21. In Malkhansingh v. State of M.P.- (2003) 5 SCC 746, it has been held thus:
"7. ... The identification parades belong to the stage of investigation, and there is no provision in the Code of Criminal Procedure which obliges the investigating agency to hold, or confers a right upon the accused to claim a test identification parade. They do not constitute substantive evidence and these parades are essentially governed by Section 162 of the Code of Criminal Procedure. Failure to hold a test identification parade would not make inadmissible the evidence of identification in court. The weight to be attached to such identification should be a matter for the courts of fact. ..."
And again:
"16. It is well settled that the substantive evidence is the evidence of identification in court and the test identification parade provides corroboration to the identification of the witness in court, if required. However, what weight must be attached to the evidence of identification in court, which is not preceded by a test identification parade, is a matter for the courts of fact to examine. ..."

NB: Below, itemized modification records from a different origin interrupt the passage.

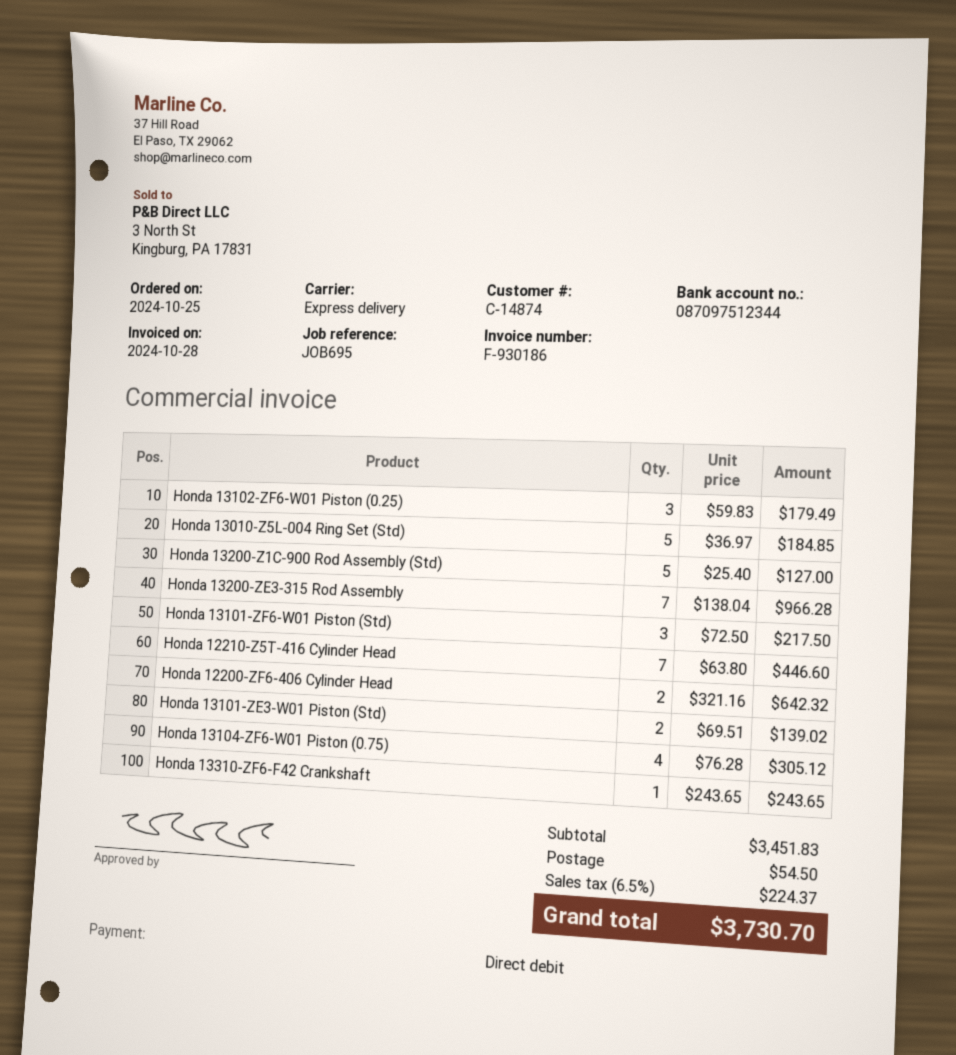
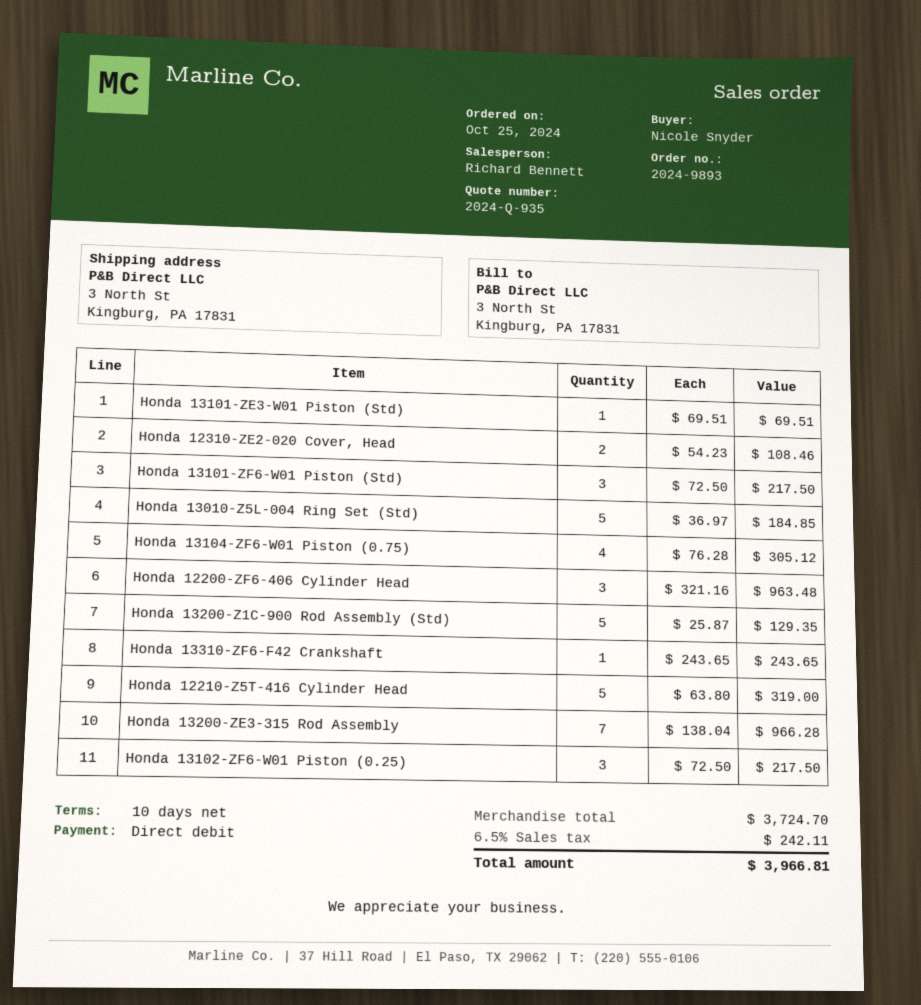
Honda 13102-ZF6-W01 Piston (0.25): 3 x 59.83 = 179.49 -> 3 x 72.50 = 217.50
Honda 13200-Z1C-900 Rod Assembly (Std): 5 x 25.40 = 127.00 -> 5 x 25.87 = 129.35
Honda 12210-Z5T-416 Cylinder Head: 7 x 63.80 = 446.60 -> 5 x 63.80 = 319.00
Honda 12200-ZF6-406 Cylinder Head: 2 x 321.16 = 642.32 -> 3 x 321.16 = 963.48
Honda 13101-ZE3-W01 Piston (Std): 2 x 69.51 = 139.02 -> 1 x 69.51 = 69.51
Honda 12310-ZE2-020 Cover, Head: none -> 2 x 54.23 = 108.46
subtotal: 3451.83 -> 3724.70
shipping: 54.50 -> none
tax: 6.5% = 224.37 -> 6.5% = 242.11
total: 3730.70 -> 3966.81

22. In this context, reference to a passage from Visveswaran v. State represented by S.D.M.-(2003) 6 SCC 73 would be apt. It is as follows:
"11. ... The identification of the accused either in test identification parade or in Court is not a sine qua non in every case if from the circumstances the guilt is otherwise established. Many a time, crimes are committed under the cover of darkness when none is able to identify the accused. The commission of a crime can be proved also by circumstantial evidence. ..."
23. In Sidhartha Vashisht alias Manu Sharma v. State (NCT of Delhi)-(2010) 6 SCC 1, the Court, after referring to Munshi Singh Gautam v. State of M.P.-(2005) 9 SCC 631, Harbhajan Singh v. State of J & K-(1975) 4 scc 480 and Malkhansingh (supra), came to hold that the proposition of law is quite clear that even if there is no previous TIP, the court may appreciate the dock identification as being above board and more than conclusive.
24. In the present case, injured and informant identified the accused-appellant before the Court and the appellant was arrested on the spot and was handed over to the police. Thus, this Court is of the view that these facts deserve to be accepted.
25. Though learned counsel for the appellant has submitted that the appellant was falsely implicated in this case but no evidence in defence has been produced to prove as to how the informant and the accused-appellant have inimical terms. There is nothing on record to show that the parties at any point of time were inimical to each other.
26. In light of above facts, the view taken by the learned trial court can not be held to be a view against the provisions of law or against the evidence on record. The contention of learned counsel for the appellant that the trial court failed to exercise proper adjudication and failed to prove the case beyond all reasonable doubt or there are major contradictions or injury no.1 has been caused by blunt object, has no relevancy at all because the accused-appellant was caught hold on the spot while committing the offence and the doctor has specifically mentioned that there were firearm wounds of entries on the part of the body of PW-2. The appreciation of evidence by learned trial court is based on the statement of the witnesses with test of reasonability and actual occurrence. There is no infirmity, illegality or irregularity in the impugned order and thus no interference is required in the order dated 22.07.1997. The criminal appeal lacks merit and thus dismissed.
27. A copy of the order with lower court's record be immediately sent to the learned Chief Judicial Magistrate, Sitapur, with direction that the accused-appellant Azad be immediately taken into custody to serve out the sentence inflicted on him with submission of compliance report to the Registry of this Court within 30 days.